- Opening Delimiter -

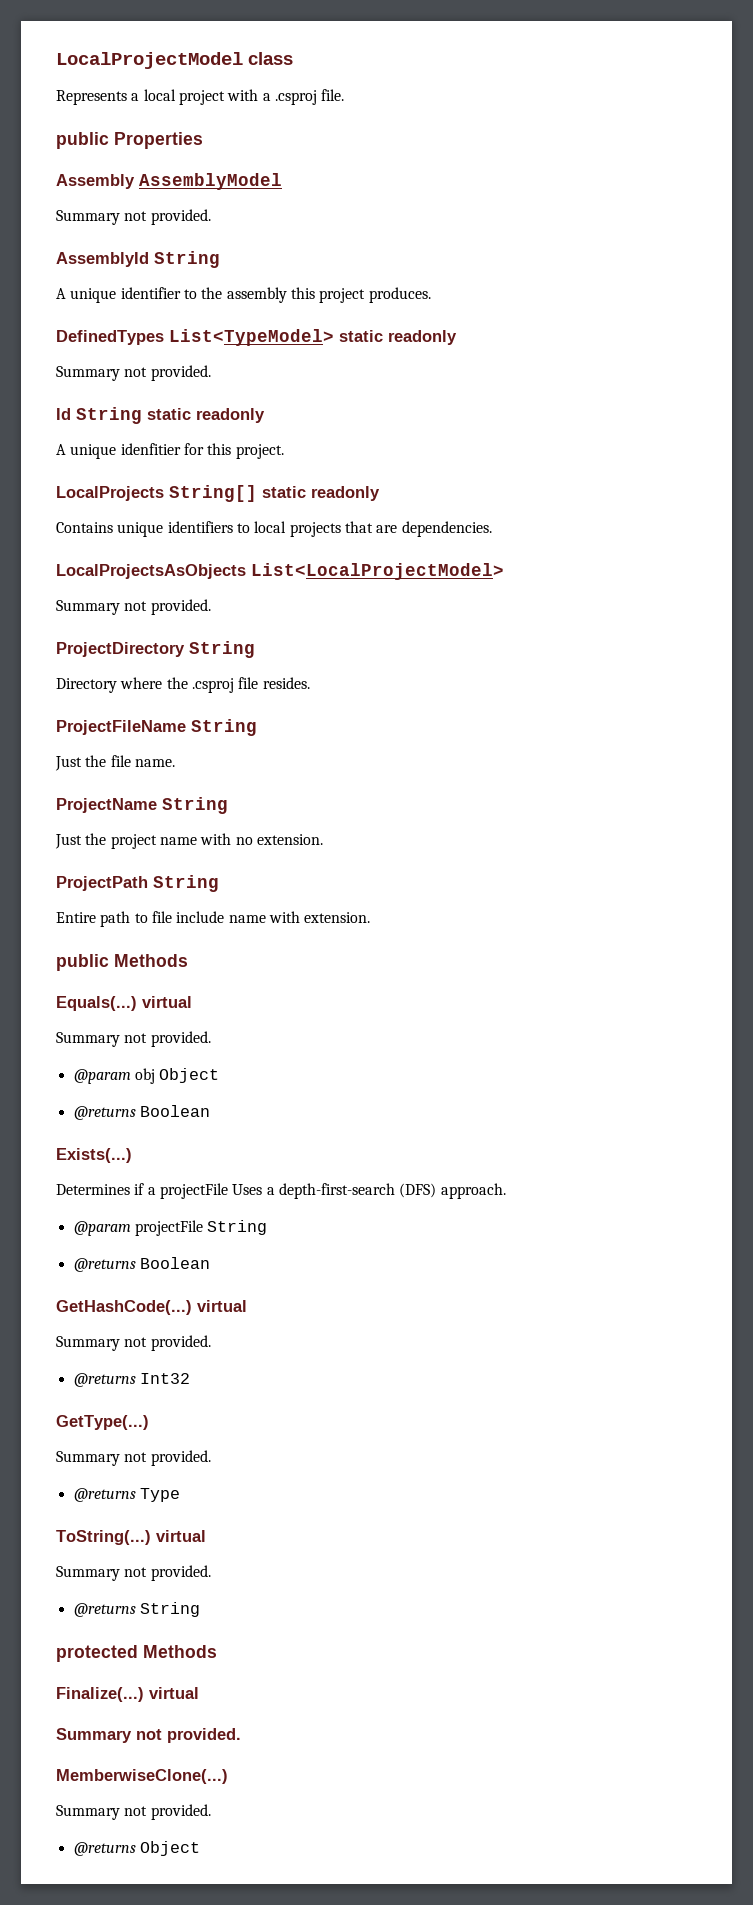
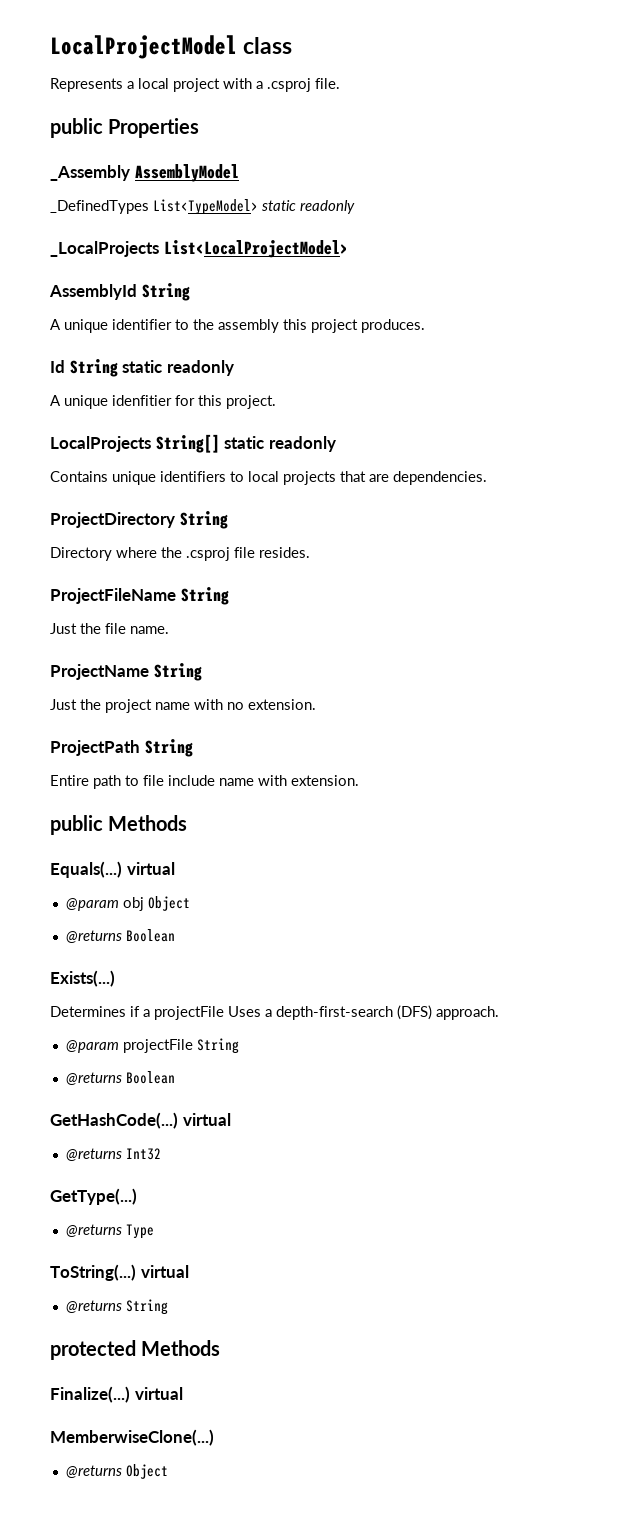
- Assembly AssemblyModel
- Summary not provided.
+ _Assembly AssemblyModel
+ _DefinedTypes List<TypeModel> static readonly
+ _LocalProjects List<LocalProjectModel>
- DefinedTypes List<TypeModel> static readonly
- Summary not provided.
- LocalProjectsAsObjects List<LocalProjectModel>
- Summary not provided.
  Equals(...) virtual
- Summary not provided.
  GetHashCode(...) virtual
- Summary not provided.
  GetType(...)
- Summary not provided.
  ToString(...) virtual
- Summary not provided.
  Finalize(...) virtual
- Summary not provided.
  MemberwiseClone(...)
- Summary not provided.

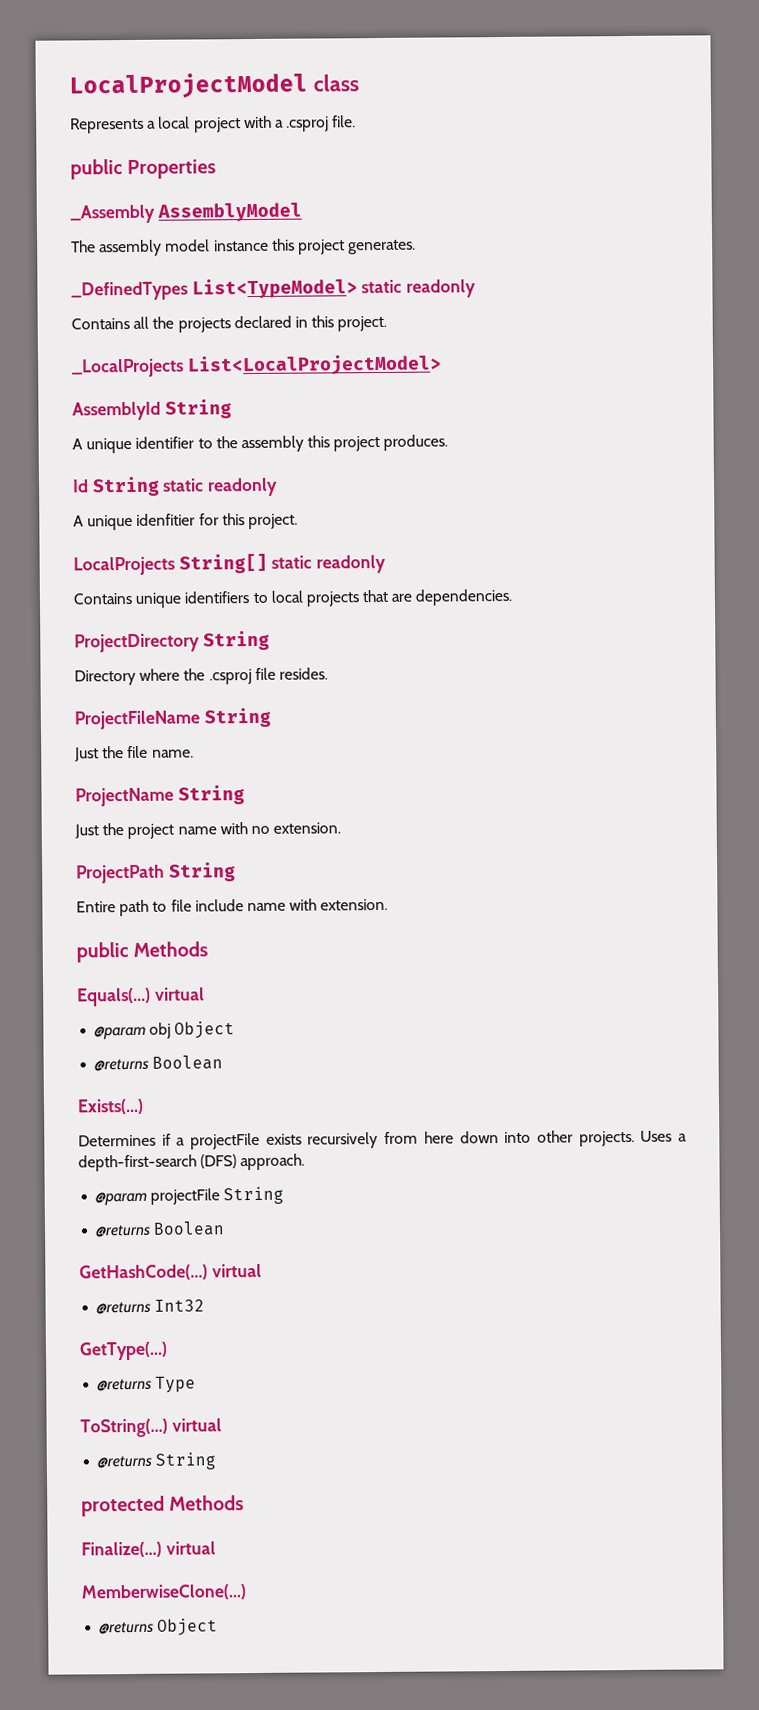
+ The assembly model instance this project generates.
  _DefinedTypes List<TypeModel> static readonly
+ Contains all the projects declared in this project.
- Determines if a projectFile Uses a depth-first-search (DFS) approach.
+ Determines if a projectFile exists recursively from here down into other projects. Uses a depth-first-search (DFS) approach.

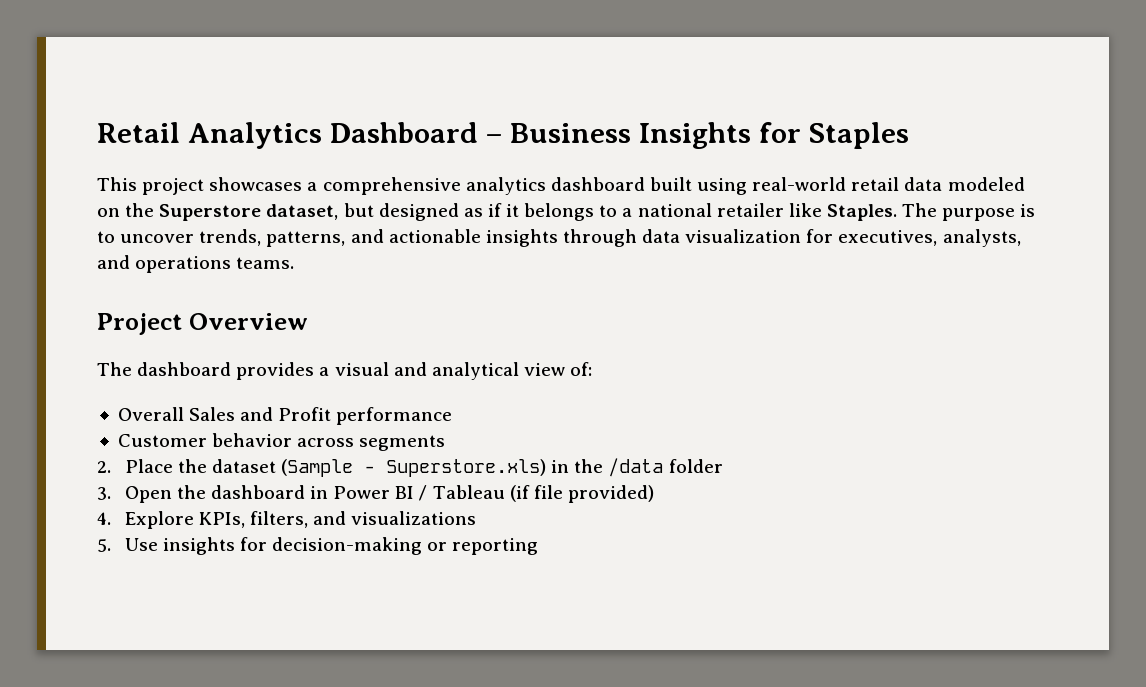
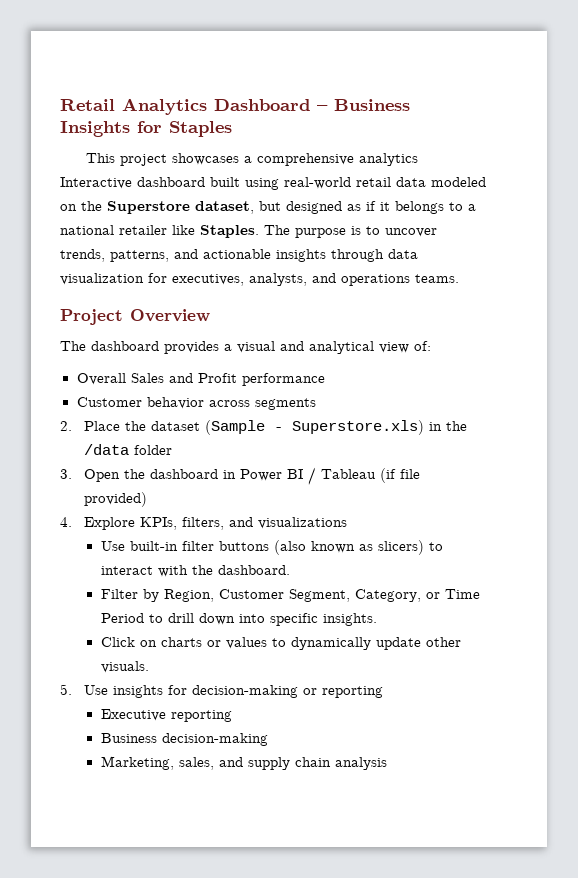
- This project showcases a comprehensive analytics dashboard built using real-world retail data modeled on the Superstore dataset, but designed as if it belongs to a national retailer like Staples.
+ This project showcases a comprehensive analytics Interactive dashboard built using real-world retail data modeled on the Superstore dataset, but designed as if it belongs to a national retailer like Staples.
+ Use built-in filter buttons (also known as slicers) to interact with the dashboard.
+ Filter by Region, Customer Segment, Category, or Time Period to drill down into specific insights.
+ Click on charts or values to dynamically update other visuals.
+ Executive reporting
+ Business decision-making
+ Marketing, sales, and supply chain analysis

- Closing Delimiter -

* **Action item**: Please print each entry exactly as it stands, without the pictures.

* **Written answer**:
- Assembly AssemblyModel
- Summary not provided.
+ _Assembly AssemblyModel
+ _DefinedTypes List<TypeModel> static readonly
+ _LocalProjects List<LocalProjectModel>
- DefinedTypes List<TypeModel> static readonly
- Summary not provided.
- LocalProjectsAsObjects List<LocalProjectModel>
- Summary not provided.
  Equals(...) virtual
- Summary not provided.
  GetHashCode(...) virtual
- Summary not provided.
  GetType(...)
- Summary not provided.
  ToString(...) virtual
- Summary not provided.
  Finalize(...) virtual
- Summary not provided.
  MemberwiseClone(...)
- Summary not provided.

+ The assembly model instance this project generates.
  _DefinedTypes List<TypeModel> static readonly
+ Contains all the projects declared in this project.
- Determines if a projectFile Uses a depth-first-search (DFS) approach.
+ Determines if a projectFile exists recursively from here down into other projects. Uses a depth-first-search (DFS) approach.

- This project showcases a comprehensive analytics dashboard built using real-world retail data modeled on the Superstore dataset, but designed as if it belongs to a national retailer like Staples.
+ This project showcases a comprehensive analytics Interactive dashboard built using real-world retail data modeled on the Superstore dataset, but designed as if it belongs to a national retailer like Staples.
+ Use built-in filter buttons (also known as slicers) to interact with the dashboard.
+ Filter by Region, Customer Segment, Category, or Time Period to drill down into specific insights.
+ Click on charts or values to dynamically update other visuals.
+ Executive reporting
+ Business decision-making
+ Marketing, sales, and supply chain analysis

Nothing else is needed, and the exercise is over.